Ein Rhythmus aus unterschiedlich charakterisierten Freiräumen dekliniert die landschaftlich reizvolle Situation zwischen Stadt und Land: Während die dem öffentlich gewidmeten Freibereich zugewandten Erdgeschosse die Baukörper als abgesetzte Vorgartenräume zonieren, fassen die Bebauungs-Cluster nach Innen einen zentralen gemeinschaftlichen Freiraum. Hier finden sich Aufenthaltsbereiche für die Anwohnenden und Spielflächen, die durch ihre individuelle Gestaltung mit Spielelementen hohen Identifikationswert für die Bewohner besitzen. Ein Teil eines wieder- und umgenutzten ‚Treibhauses‘ ermöglicht zentral gelegene Keller-Ersatzräume, sowie gemeinschaftliche Nutzungen der Bewohnerschaft, für Gärtnern, Spiel, Joga, Feiern, Hobby, Tischtennis, etc.

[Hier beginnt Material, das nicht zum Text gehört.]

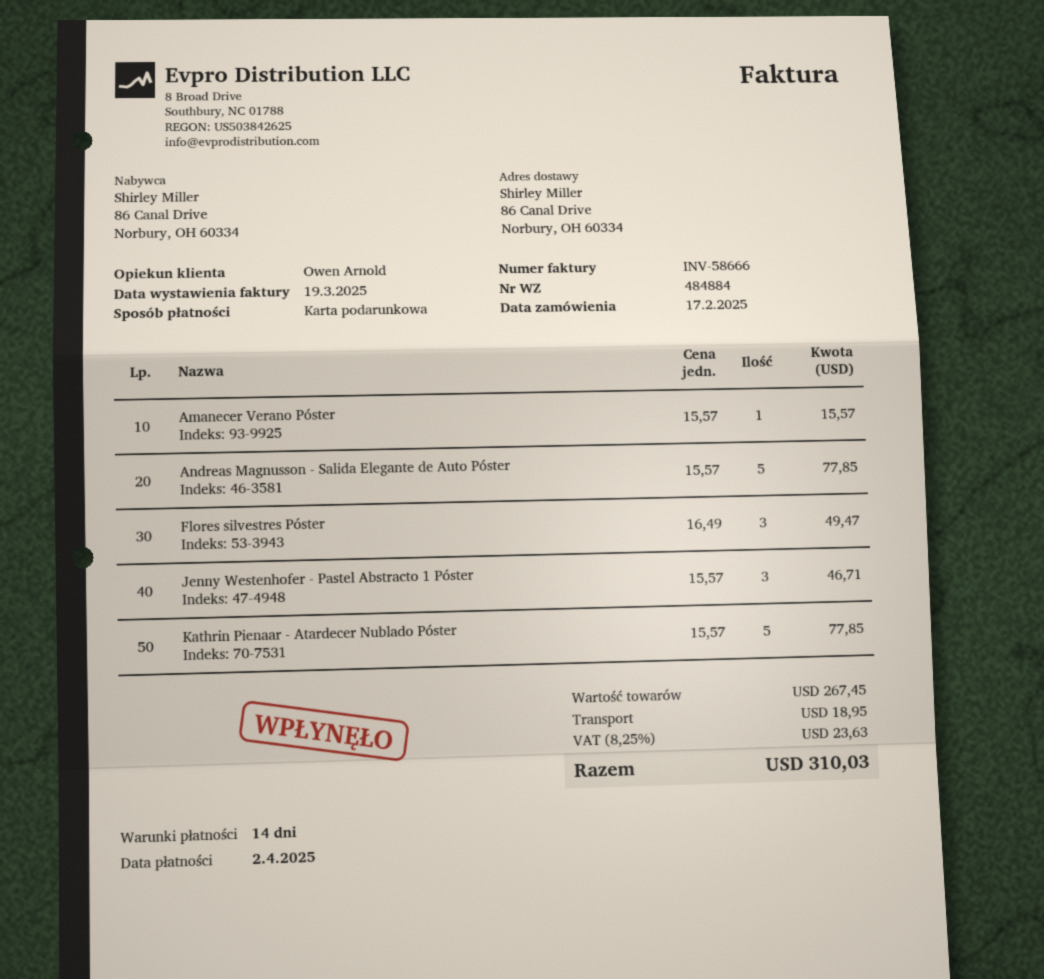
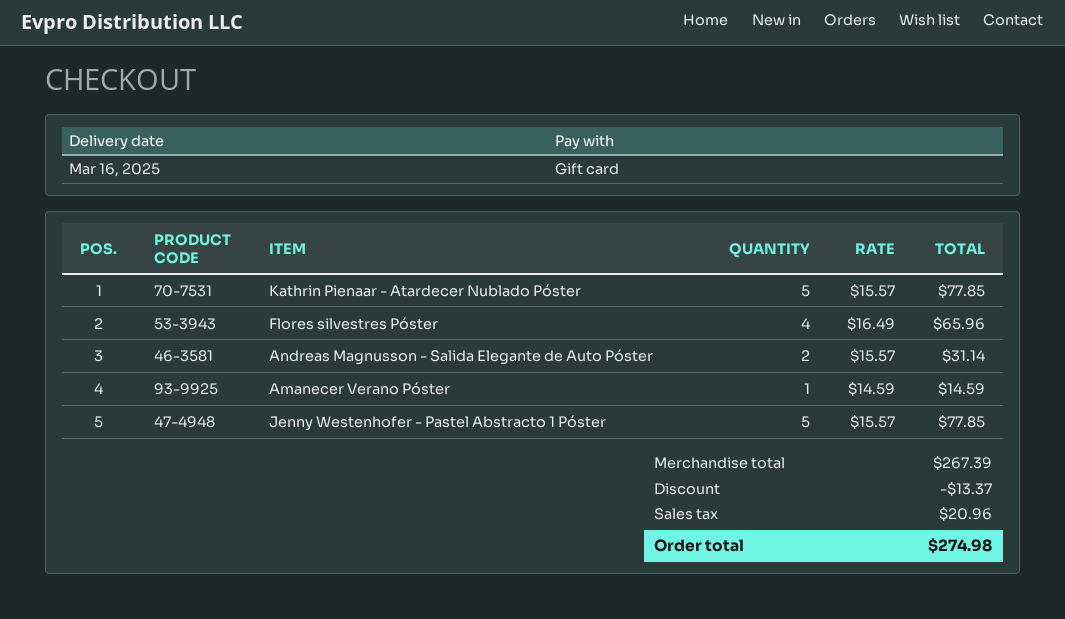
Amanecer Verano Póster: 1 x 15.57 = 15.57 -> 1 x 14.59 = 14.59
Andreas Magnusson - Salida Elegante de Auto Póster: 5 x 15.57 = 77.85 -> 2 x 15.57 = 31.14
Flores silvestres Póster: 3 x 16.49 = 49.47 -> 4 x 16.49 = 65.96
Jenny Westenhofer - Pastel Abstracto 1 Póster: 3 x 15.57 = 46.71 -> 5 x 15.57 = 77.85
subtotal: 267.45 -> 267.39
discount: none -> 13.37
shipping: 18.95 -> none
tax: 23.63 -> 20.96
total: 310.03 -> 274.98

Die Bebauungs-Cluster sind in halböffentliche Grünräume als Streifräume eingebettet, parkartig gestaltete, großzügige Aufenthaltsfreiräume mit raumbildenden Konturen, die gemeinsam nutzbare Aneignungsflächen anbieten. Strukturell und im Charakter sind die Streifräume der Nachbarschaft zugeordnete, informelle, veränderbare Freiräume. Sie können dabei sowohl als kollektives Gartenland begriffen werden, als auch als Aneignungsraum. Eine locker mit Obstbäumen überstandene Baumwiese durchzieht diese Flächen als stabilisierender Layer, dazwischen liegt der grüne, vegetationsgeprägte Aneignungs- und Streifraum.

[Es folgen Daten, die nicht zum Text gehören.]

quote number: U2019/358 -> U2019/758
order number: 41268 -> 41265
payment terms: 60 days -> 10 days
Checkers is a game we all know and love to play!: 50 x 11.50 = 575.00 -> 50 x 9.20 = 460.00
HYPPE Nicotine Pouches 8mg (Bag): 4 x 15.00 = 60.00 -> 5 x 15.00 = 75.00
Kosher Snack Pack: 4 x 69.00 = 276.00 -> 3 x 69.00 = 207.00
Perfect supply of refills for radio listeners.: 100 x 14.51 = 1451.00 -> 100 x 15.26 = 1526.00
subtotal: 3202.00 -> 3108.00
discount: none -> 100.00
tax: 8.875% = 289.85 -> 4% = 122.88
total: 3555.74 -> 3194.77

Die Talwasseraue wird komplett entsiegelt und fungiert als biodiverser, naturnah gestalteter Landschaftsraum mit Retentionsaufgaben im Überschwemmungsgebiet.
Typus.
Kompakte Baufelder bilden jeweils einen maximalen Nutzungsmix für übersichtliche Nachbarschaften und schaffen innerhalb eines Baufelds Identität und Individualität. Die Durchlässigkeit des Freiraums und die Nähe zum neuen quartiersbezogenen ‚Zisternen-Platz‘ sind von jeder Wohnung aus erlebbar und zugänglich.
Die kompakten zwei- bis dreigeschossigen Gebäude artikulieren Horizonte mit unterschiedlichen Außenraumorientierungen: Sockel, Mittelzone und Dachgeschoss. Die Sockelgeschosse stellen die Schnittstelle zwischen dem privaten und dem öffentlichen Raum dar. Die begrünten Höfe sind Orte für die Gemeinschaft mit Hauszugängen, Spiel- und Aufenthaltsbereichen. Balkone, Dachterrassen und Loggien richten alle Wohnbereiche auf den Freiraum hin aus.

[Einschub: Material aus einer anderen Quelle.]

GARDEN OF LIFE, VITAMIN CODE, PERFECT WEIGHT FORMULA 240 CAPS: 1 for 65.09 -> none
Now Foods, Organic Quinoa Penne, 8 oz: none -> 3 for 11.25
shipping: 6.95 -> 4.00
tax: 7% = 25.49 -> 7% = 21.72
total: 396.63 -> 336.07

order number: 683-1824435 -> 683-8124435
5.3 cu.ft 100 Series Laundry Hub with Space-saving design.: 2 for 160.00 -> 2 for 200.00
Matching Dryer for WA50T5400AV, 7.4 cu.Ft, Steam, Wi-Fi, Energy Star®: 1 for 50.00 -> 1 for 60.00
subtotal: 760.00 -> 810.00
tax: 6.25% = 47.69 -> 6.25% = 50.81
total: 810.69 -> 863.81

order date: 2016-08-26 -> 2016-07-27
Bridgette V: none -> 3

Die gegliederte Dachlandschaft erlaubt trotz der kompakten Baukörperkonfiguration eine kleinteilige und abwechslungsreiche Struktur.
Als ressourcenschonende und klimagerechte Bauweise wird die gesamte Bebauung als Holzskelettbau mit Massivdecken vorgeschlagen.
Der regelmäßige, modellhafte Skelettbau bildet variantenreiche Typologien, die ein variables und breites Spektrum an Wohnformen, Akteuren, Kombinationen und Mischungen ermöglichen. Vor dem Hintergrund der Gewässernähe aber auch zur Ressourcenschonung wird bei allen Gebäuden auf eine Unterkellerung verzichtet, Keller-Ersatzräume befinden sich in den wiederverwendeten Treibhäusern im Hof.